## Records for this exercise
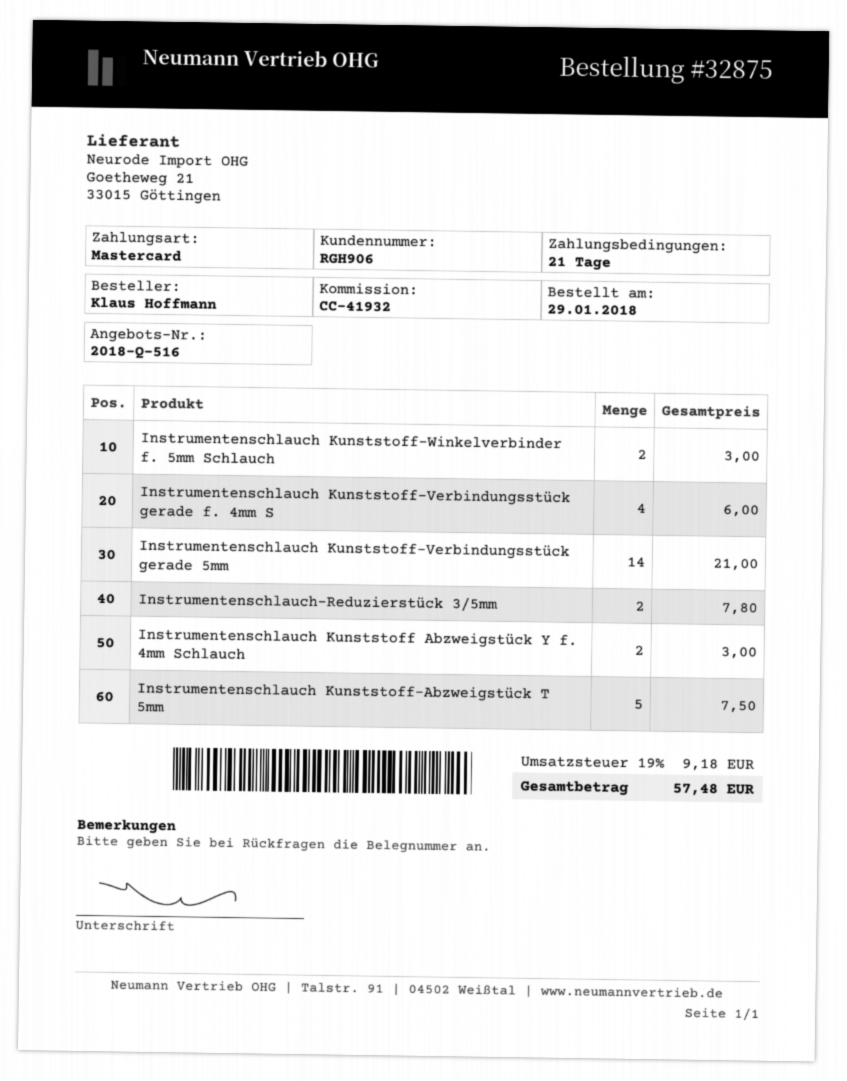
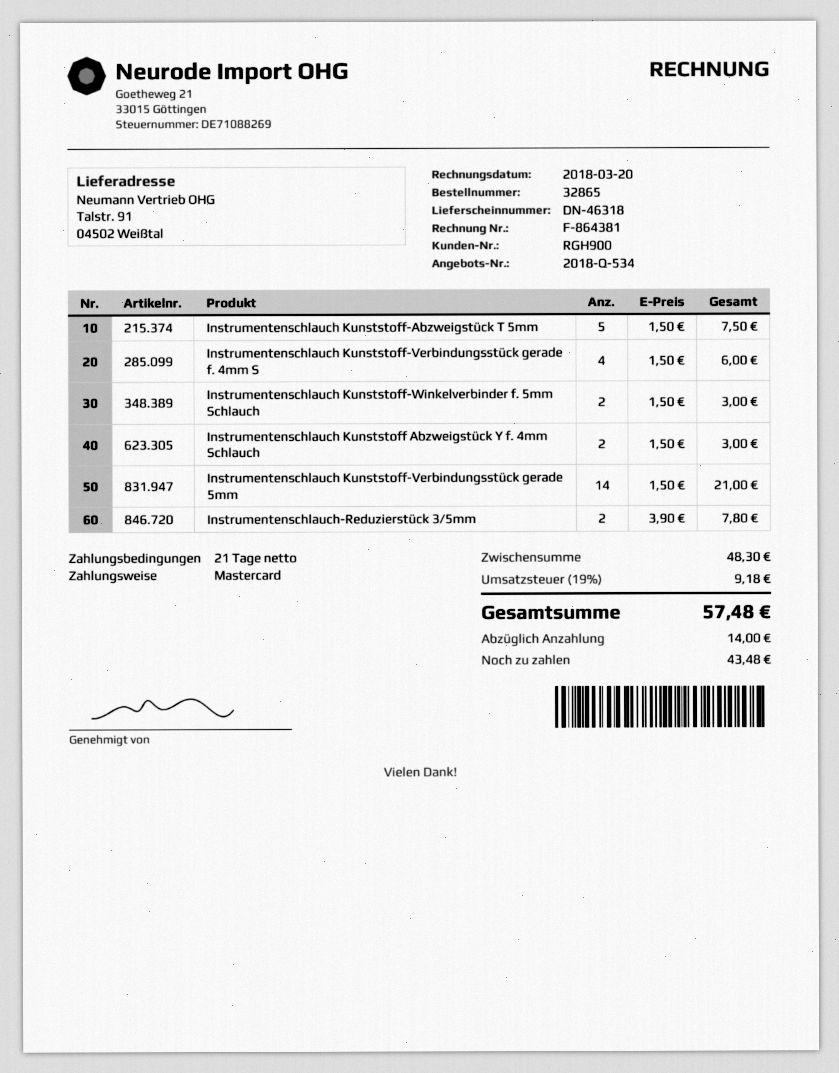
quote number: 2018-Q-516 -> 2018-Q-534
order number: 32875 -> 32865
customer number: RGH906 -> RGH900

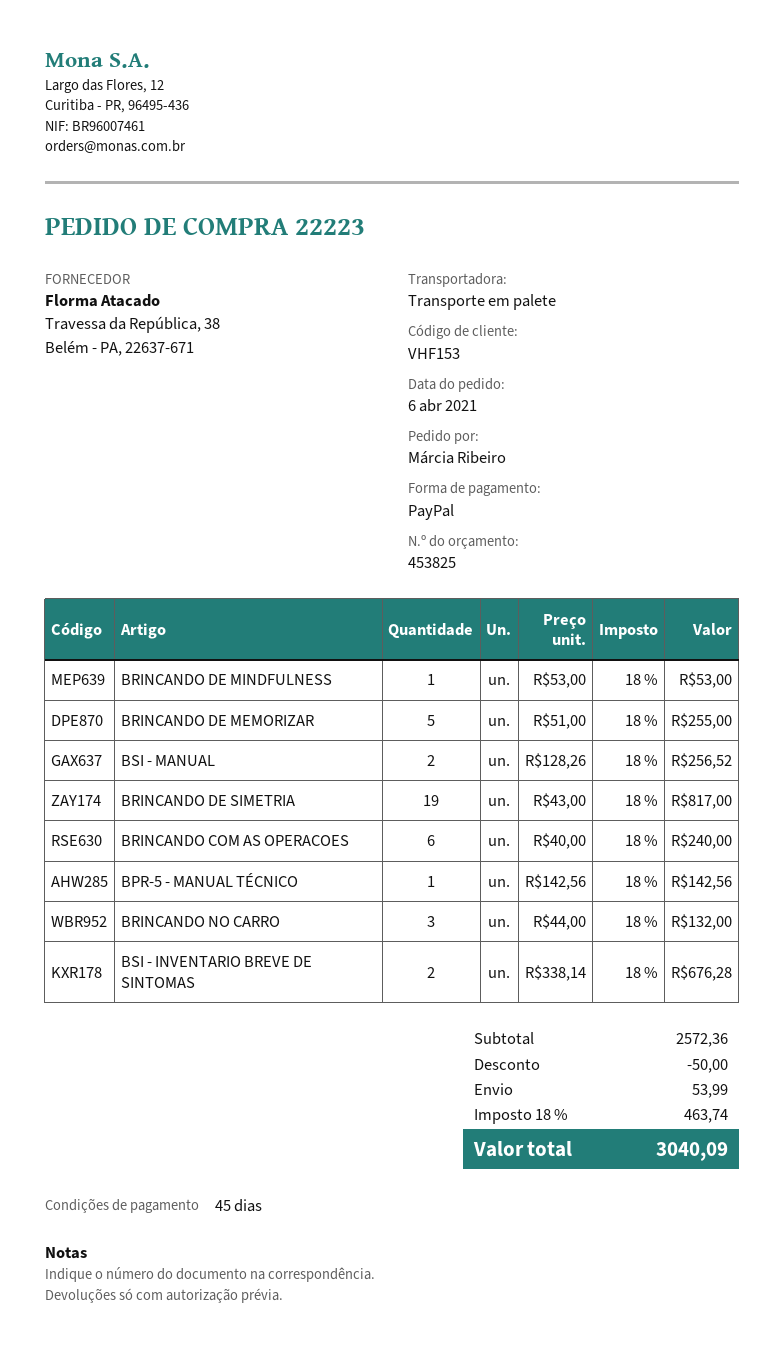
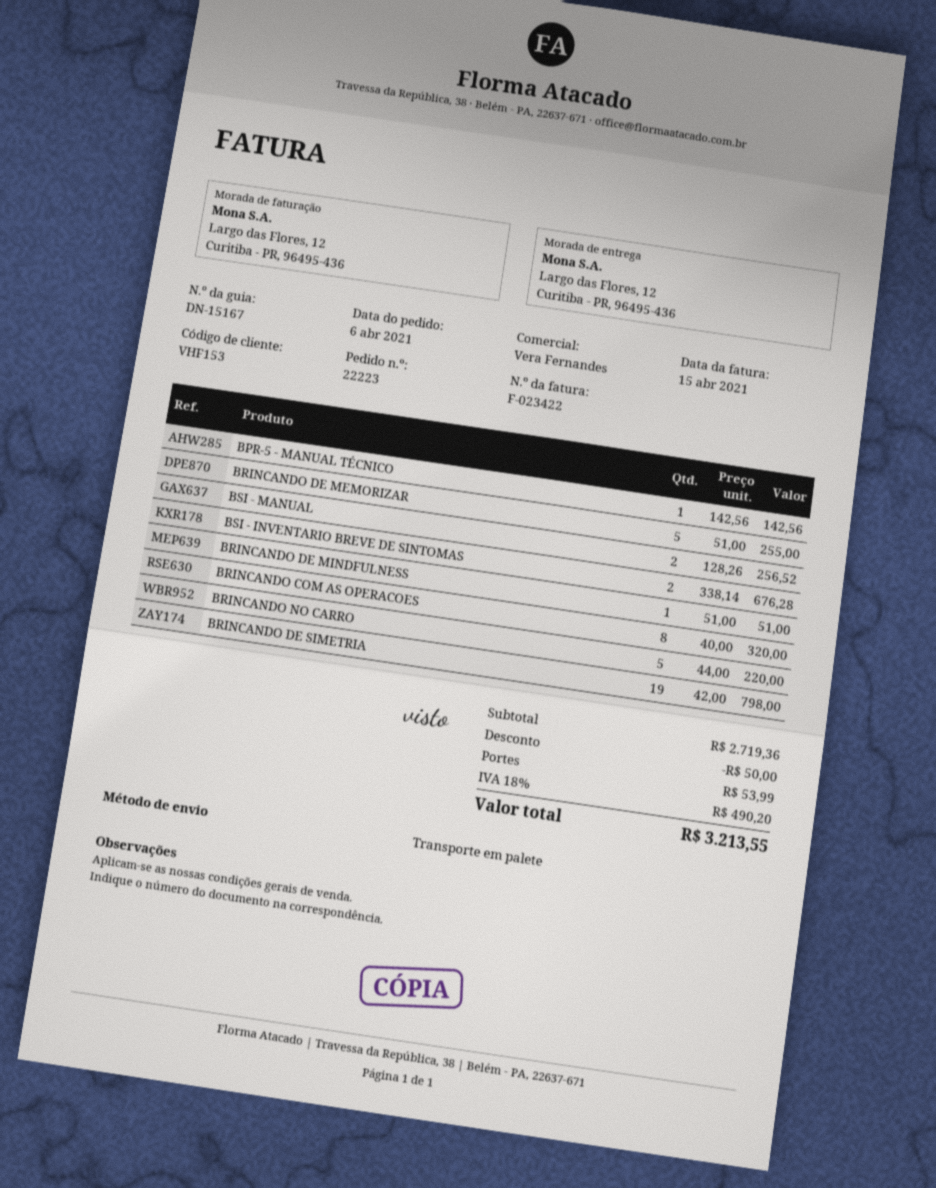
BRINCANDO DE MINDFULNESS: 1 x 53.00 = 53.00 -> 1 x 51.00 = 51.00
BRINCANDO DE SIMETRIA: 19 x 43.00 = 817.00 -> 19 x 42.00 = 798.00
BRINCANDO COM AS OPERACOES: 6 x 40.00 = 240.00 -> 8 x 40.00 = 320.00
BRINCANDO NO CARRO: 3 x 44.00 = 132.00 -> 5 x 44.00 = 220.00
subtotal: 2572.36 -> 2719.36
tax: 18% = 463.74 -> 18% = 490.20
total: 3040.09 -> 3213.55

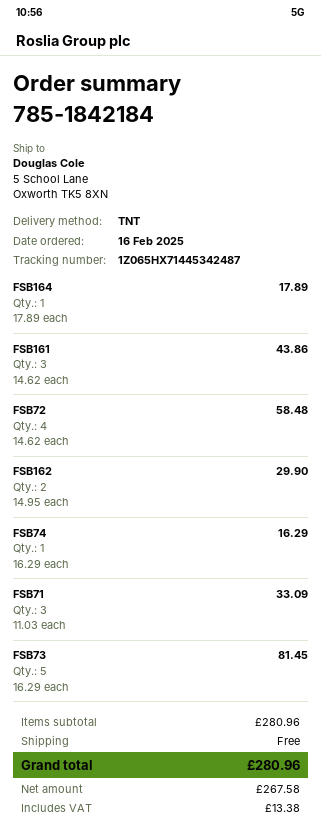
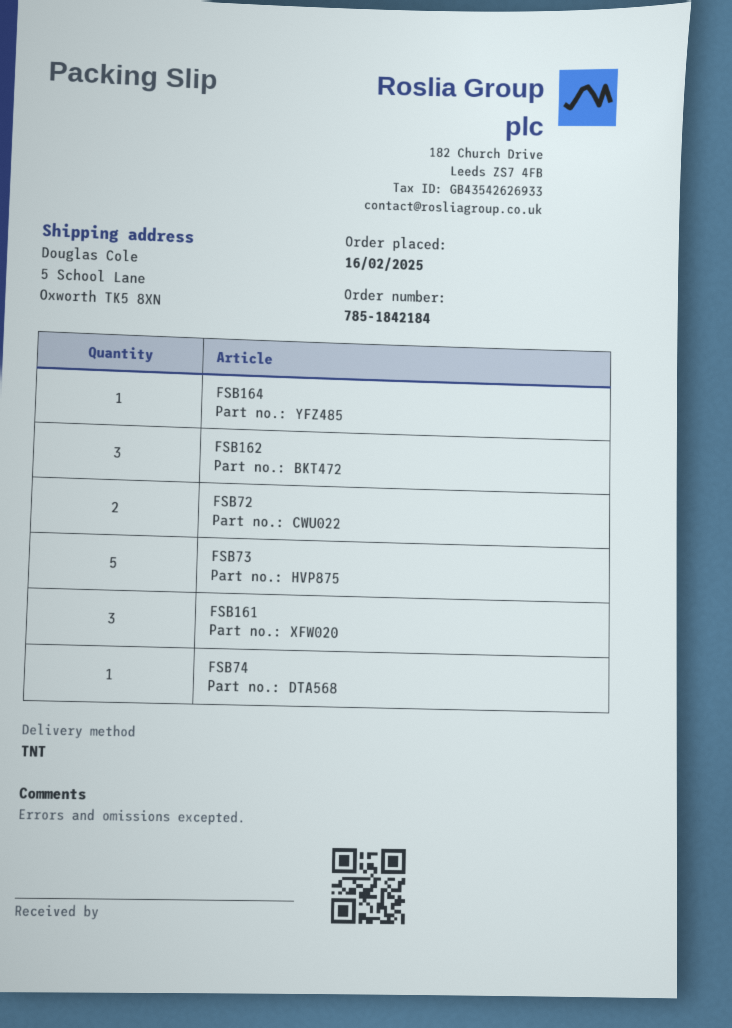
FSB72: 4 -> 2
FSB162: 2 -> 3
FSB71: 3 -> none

## What you are asked to do
Reproduce each entry verbatim, excluding any embedded images.

## Exercise solution
quote number: 2018-Q-516 -> 2018-Q-534
order number: 32875 -> 32865
customer number: RGH906 -> RGH900

BRINCANDO DE MINDFULNESS: 1 x 53.00 = 53.00 -> 1 x 51.00 = 51.00
BRINCANDO DE SIMETRIA: 19 x 43.00 = 817.00 -> 19 x 42.00 = 798.00
BRINCANDO COM AS OPERACOES: 6 x 40.00 = 240.00 -> 8 x 40.00 = 320.00
BRINCANDO NO CARRO: 3 x 44.00 = 132.00 -> 5 x 44.00 = 220.00
subtotal: 2572.36 -> 2719.36
tax: 18% = 463.74 -> 18% = 490.20
total: 3040.09 -> 3213.55

FSB72: 4 -> 2
FSB162: 2 -> 3
FSB71: 3 -> none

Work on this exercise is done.